Some of these moments with them have been fleeting , lasting only the few hours while receiving infusion . Yet , they have left an impression . There is something deep inside of us that is provided by God , whether we are believers or not , where we can survive the most difficult of circumstances .
I have lost quite a few of them to cancer this past year .
Six days ago , Aubrey's nephew was born with heart problems , needing open heart surgery in the first week of his life . As I scanned his image , all sorts of memories invaded my being .
Memories of myself being hooked up to numerous tubes and wires where my face was barely seen . The slow healing process and the many setbacks . I remember it all quite well .
Memories of friends who have been hospitalized , some going home and some not so lucky . The awkward feeling coming from me , as I sat there not being able to do anything , but offer bagels and coffee to the family members who haven't left their side .
I have been called brave , strong , courageous , but never actually feeling any of these things . I merely thought they were being nice and trying to encourage me to live on and not give in to despair . People saying all the right and polite things .
Since that time , I have sat in many hospital rooms listening to the cries and whimpering of people in real pain . I have sat quietly in the corner , as the family of a man dying , held his hand . . . . . feeling completely helpless .
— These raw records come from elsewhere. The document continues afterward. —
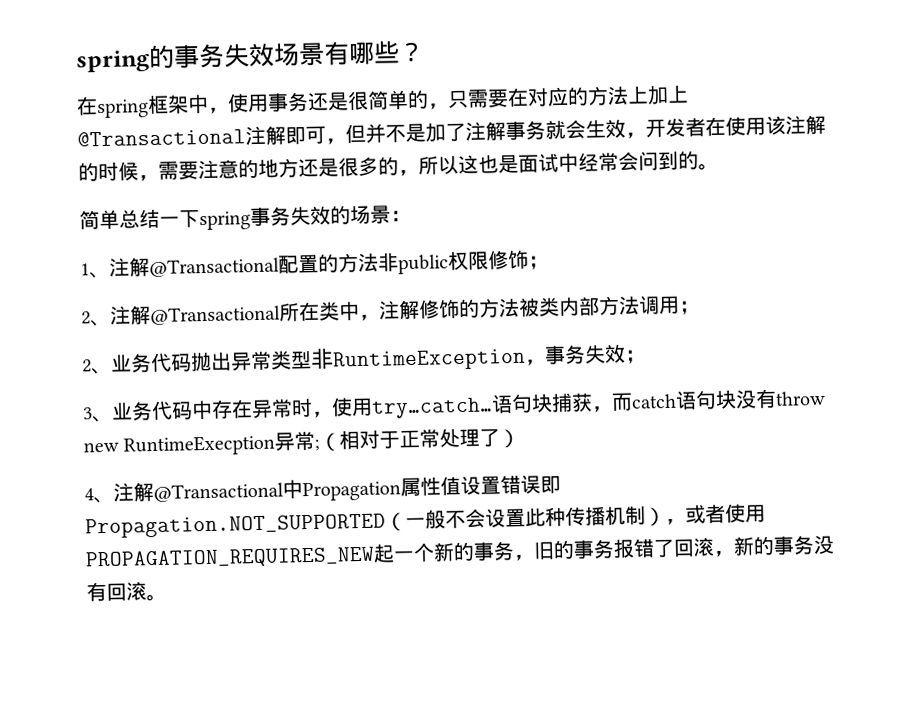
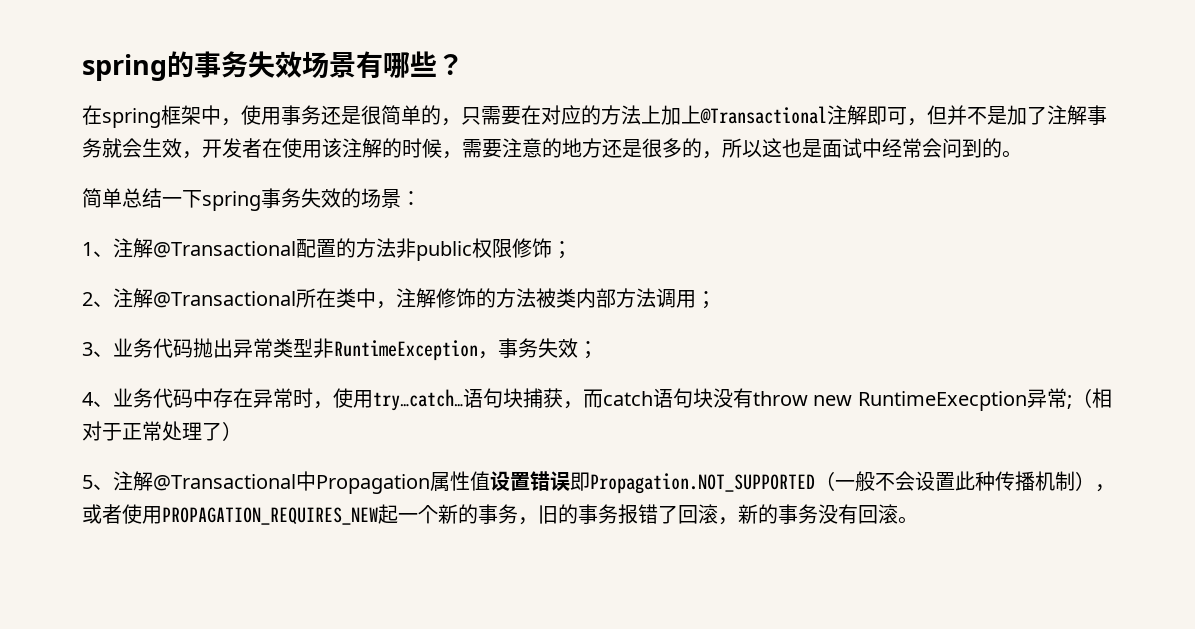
- 2、业务代码抛出异常类型非RuntimeException，事务失效；
+ 3、业务代码抛出异常类型非RuntimeException，事务失效；
- 3、业务代码中存在异常时，使用try…catch…
+ 4、业务代码中存在异常时，使用try…catch…
- 4、注解@Transactional中Propagation属性值设置错误即Propagation.NOT_SUPPORTED（一般不会设置此种传播机制），或者使用PROPAGATION_REQUIRES_NEW起一个新的事务，旧的事务报错了回滚，新的事务没有回滚。
+ 5、注解@Transactional中Propagation属性值设置错误即Propagation.NOT_SUPPORTED（一般不会设置此种传播机制），或者使用PROPAGATION_REQUIRES_NEW起一个新的事务，旧的事务报错了回滚，新的事务没有回滚。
I have , since then , knelt down and prayed countless prayers for countless people who have been dealt a tragedy . All of them pleading for prayer and seeking comfort .
I have seen reflected in these people the same attributes that were associated and bestowed upon me . I see what they saw in me all those years ago .
BRAVERY
STRENGTH
COURAGEOUSNESS
Why are we so surprised ? Are we not made by God ? Has He not molded us in His image ? Has He not shaped us with His love ? We are born with a brave heart and a strong will to LIVE .
I looked at this tiny child , all of 5 pounds , barely being able to make out his features because of all the tubes hooked up to him . He is fighting . He is fighting for life .
Brave .
Strong .
Courageous .
Have a Blessed day everyone .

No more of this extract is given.